Member of the Ohio Senate
- In office 1812-1815

Member of the Ohio House of Representatives
- In office 1810

Personal details
- Born: October 19, 1781 Cheshire, Connecticut, U.S.
- Died: March 4, 1853 (aged 71) Painesville, Ohio, U.S.
- Resting place: Welton Cemetery, Burton, Ohio, U.S.
- Party: Democratic-Republican; Whig;
- Spouse: Nabbe Cook ​(m. 1805)​
- Children: 10
- Alma mater: Yale University

= Peter Hitchcock =

American politician (1781–1853)

Peter Marshall Hitchcock (October 19, 1781 – March 4, 1853) was an attorney, teacher, farmer, soldier, legislator, and jurist. His judicial career included 28 years service on the Ohio Supreme Court, 21 years of them as Chief Justice. (Some sources erroneously give his date of death as March 4, 1854.)

== Early life, education and family ==

Peter Hitchcock was born in Cheshire, Connecticut, the youngest son of Valentine Hitchcock (1741–1809) and Sarah Hotchkiss (1743–1802). His father was a tailor and landowner. Peter taught in a district school during the winter and worked on a farm in the summer to earn the money for his education. He entered college in the sophomore year, pursuing classical studies and was graduated from Yale College in 1801. He studied law with Barzillai Slosson (Yale 1791), of Kent, Connecticut, and was admitted to the bar in 1804 and commenced practice in Cheshire. On December 12, 1805 in Cheshire, he married Nabbe Cook (1784–1867) (sometimes written Nabby Cook).

In 1806, they moved to Burton, Ohio, becoming one of the first families to settle in that township of Geauga County, Ohio in the Western Reserve. They had ten children, five sons and five daughters, all born in Ohio. One son and one daughter died in infancy. Two of the sons also were graduated from Yale. Hitchcock spent the early years improving his farm, establishing his law practice and teaching. Peter Hitchcock was the first teacher at Burton Academy, which eventually became a part of Case Western Reserve University.

== Practice of law and early public career ==

After a few years, the population of the county increased sufficiently to provide him an extensive practice. As an advocate, his style of speech was described as colloquial and logical rather than rhetorical, the more common style of the day. He was always accorded the most profound attention when arguing a case, whether to a jury, a Justice of the Peace or before the judges of the highest courts.
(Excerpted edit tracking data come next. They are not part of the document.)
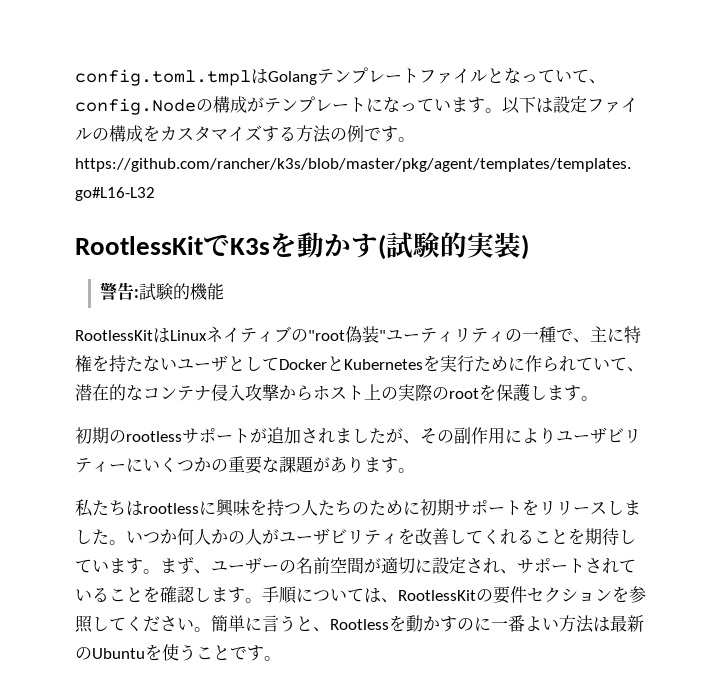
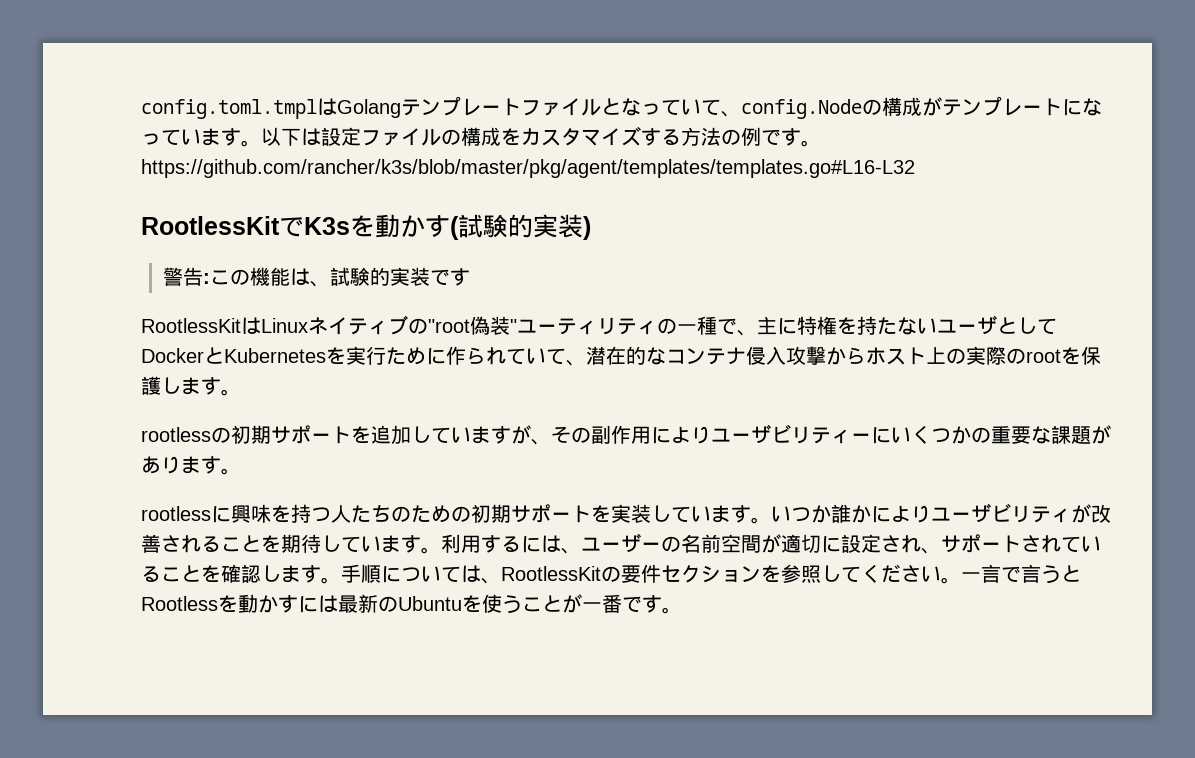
[139,283,225,301] 試験的機能 -> [210,267,471,287] この機能は、試験的実装です
[75,427,386,444] 初期のrootlessサポートが追加されました -> [141,425,511,445] rootlessの初期サポートを追加しています
[75,499,143,517] 私たちは -> (241, 471) none
[403,499,641,516] [75,528,500,545] に初期サポートをリリースしました。いつか何人かの人がユーザビリティを改善してく -> [451,503,1111,524] [141,534,181,553] の初期サポートを実装しています。いつか誰かによりユーザビリティが改善さ
[160,557,194,574] まず -> [441,534,561,553] 利用するには
[211,615,594,633] 簡単に言うと、Rootlessを動かすのに一番よい方法 -> [961,564,1081,584] [141,594,318,613] 一言で言うとRootlessを動かすに
(230, 652) none -> [562,594,622,613] が一番

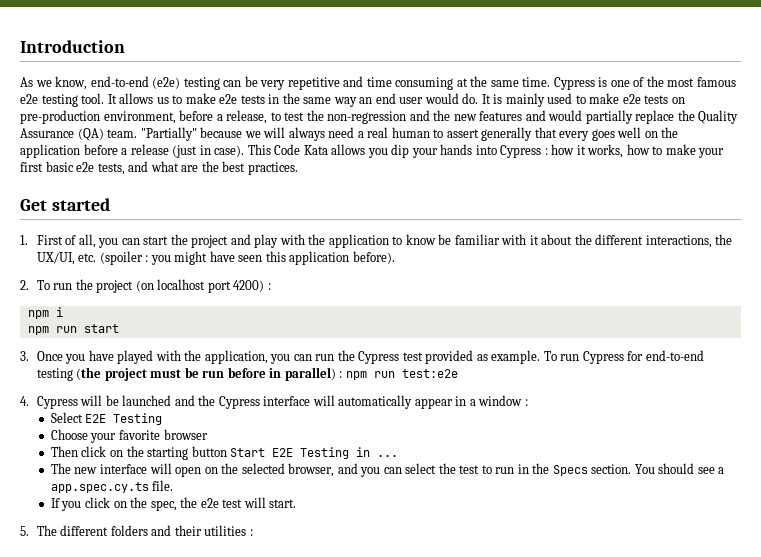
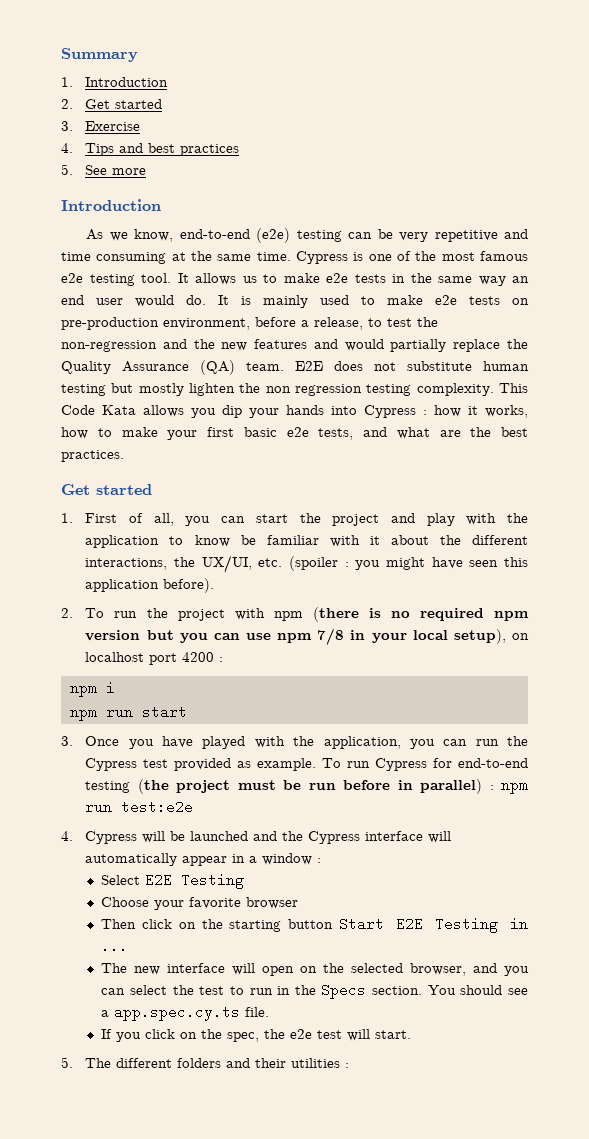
(20, 46) none -> [61,48,138,62] [61,77,169,87] [61,99,163,109] [61,121,141,131] [61,143,240,156] [61,164,147,175] Summary // 1. Introduction // 2. Get started // 3. Exercise // 4. Tips and best practices // 5. See more //
[140,127,679,141] [20,144,245,158] "Partially" because we will always need a real human to assert generally that every goes well on the application before a release (just in case). -> [295,361,529,371] [61,383,494,396] E2E does not substitute human testing but mostly lighten the non regression testing complexity.
[135,280,154,292] (on -> [234,607,529,622] [85,628,530,645] with npm (there is no required npm version but you can use npm 7/8 in your local setup), on
[233,280,265,292] 4200) -> [182,652,215,662] 4200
Peter Hitchcock was elected a member of the Ohio House of Representatives in 1810 and elected a member of the Ohio Senate in 1812 serving until 1815. He served as speaker (President) of the Senate in 1815. Hitchcock was nominated for United States Senator in the legislative balloting to replace Thomas Worthington in 1814 and then the full term to replace Joseph Kerr in 1815, failing both times to attract sufficient votes.

Peter Hitchcock was commissioned lieutenant colonel of the Fourth Regiment, Ohio State Militia, in 1814 and then commissioned major general, Fourth Division, Ohio State Militia, in 1816.

Peter Hitchcock was elected as a Democratic-Republican from Ohio's 6th congressional district to the Fifteenth United States Congress. He was not a candidate for renomination in 1818.

== Judicial service ==

The legislature appointed Peter Hitchcock a judge of the Supreme Court of Ohio in 1819 for a seven-year term, and reappointed him to a second term in 1826. Prior to 1831, panels of the Supreme Court traveled over the State in circuit, panels simultaneously holding sessions in different counties of the state. After 1831, it became the practice for the Supreme Court of Ohio to sit en banc at the capital. Judge Peter Hitchcock generally traveled the circuit on horseback or his own Yankee wagon. He would reach a county seat by noon or later, and immediately went to the Clerk's office. All the chancery cases and demurrers, or other papers for the Court, would be in his room and usually settled by the time Court opened the next morning.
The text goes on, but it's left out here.